If somebody helps me build my invention, are they an inventor?

Sometimes, and this topic can present sticky issues. While a person who merely helps an inventor “reduce his or her idea to practice” is not an inventor, the answer is not always so clear. Technically, any person who materially contributes to the invention of at least one claim is potentially an inventor. For this reason, the question of inventorship spawns many disputes. This situation often comes up when inventors hire engineers or draftspersons to help build prototypes or document an invention. For this reason, it is very important for inventors to have appropriate nondisclosure agreements and consulting agreements in place with individuals or businesses who will assist with the inventing process. These documents should be drafted by attorneys to make sure the inventor, or the company who hires the inventor, will have proper ownership of the technology disclosed in the patent applications.

Is an invention protected while a patent is pending? How can I protect my invention while the patent application is pending?

By filing a patent application an inventor has taken the first steps toward protecting his or her invention. A case of patent infringement cannot be brought until a patent actually issues, however, a patent application establishes its applicant as first in line for ownership of any patent that ultimately issues. In addition, while an application is pending, an inventor can use contracts such as nondisclosure or confidentiality agreements to protect technology that is a subject of the patent application. Competent attorneys should be selected to draft contracts to fit the particular needs of an invention.

How do we protect our invention internationally?

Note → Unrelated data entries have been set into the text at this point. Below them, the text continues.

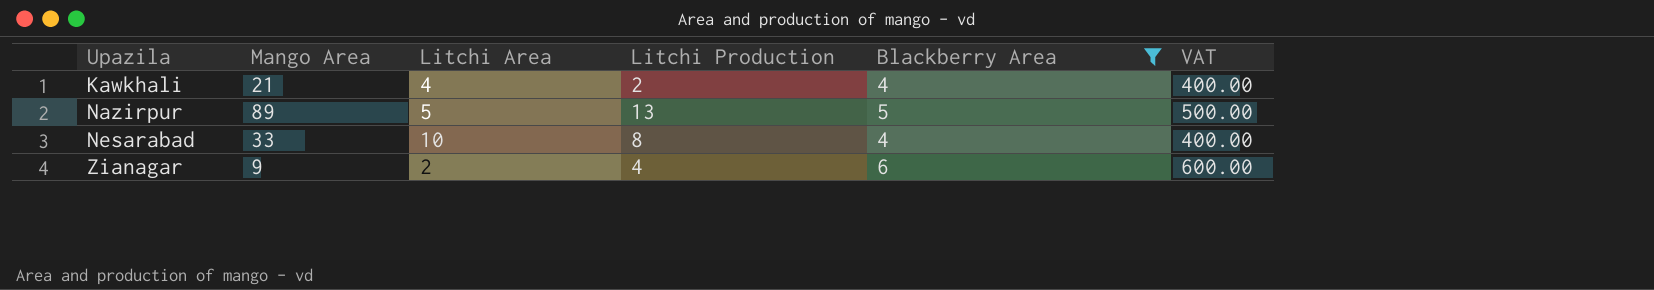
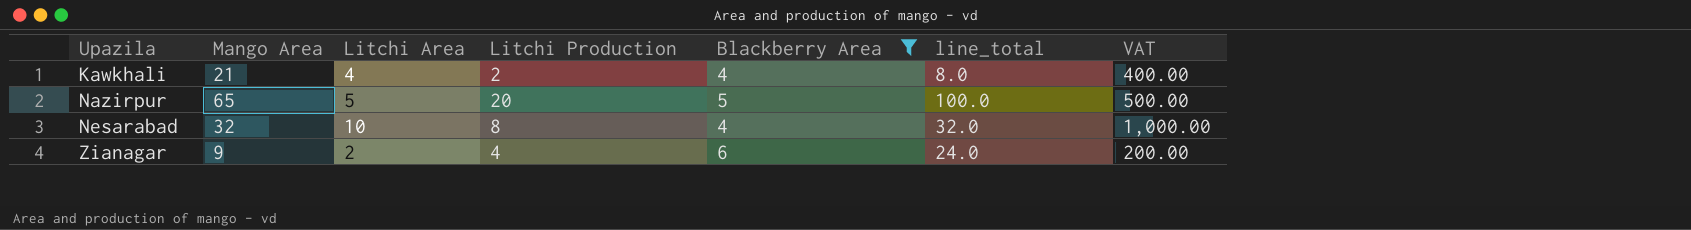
column line_total | formula: none -> [Litchi Production] * [Blackberry Area]
column VAT | formula: [Blackberry Area] * 100 -> [Litchi Area] * 100
Nazirpur | Mango Area: 89 -> 65
Nazirpur | Litchi Production: 13 -> 20
Nesarabad | Mango Area: 33 -> 32

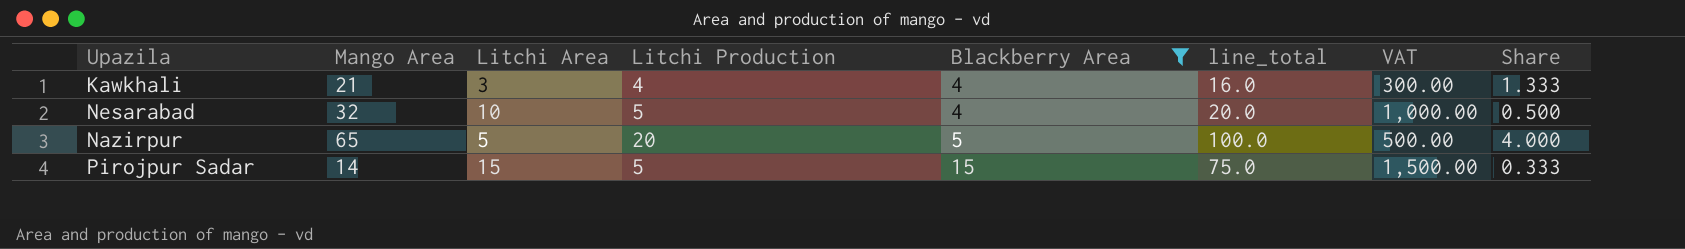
row order: Upazila ascending -> Blackberry Area ascending
column Share | formula: none -> [Litchi Production] / [Litchi Area]
row Zianagar: 9 | 2 | 4 | 6 | 24.0 | 200.00 -> none
Kawkhali | Litchi Area: 4 -> 3
Kawkhali | Litchi Production: 2 -> 4
Kawkhali | line_total: 8.0 -> 16.0
Kawkhali | VAT: 400.00 -> 300.00
Nesarabad | Litchi Production: 8 -> 5
Nesarabad | line_total: 32.0 -> 20.0
row Pirojpur Sadar: none -> 14 | 15 | 5 | 15 | 75.0 | 1,500.00 | 0.333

In today’s global world, businesses must increasingly consider international protections for their intellectual property assets. In some cases, businesses will protect international patent rights by filing applications directly in the countries of interest. International treaties can be used to claim patent rights outside the United States that stem from applications originally filed in the United States. By the same token, the reverse is also true and foreign patent owners may use their filings outside of the United States to claim rights in the United States. One common device is the Patent Cooperation Treaty (“PCT”). While a PCT application will not result in the issuance of an “international patent,” the filing of a PCT application can extend the time for a business to enter jurisdictions outside the United States and claim benefits to an earlier application filed within the United States. If international markets are a possibility, seeking protection outside of the United States should be considered sooner than later. In most cases, PCT applications will need to be filed within 12-months of the earliest claimed date of filing of a patent for the invention.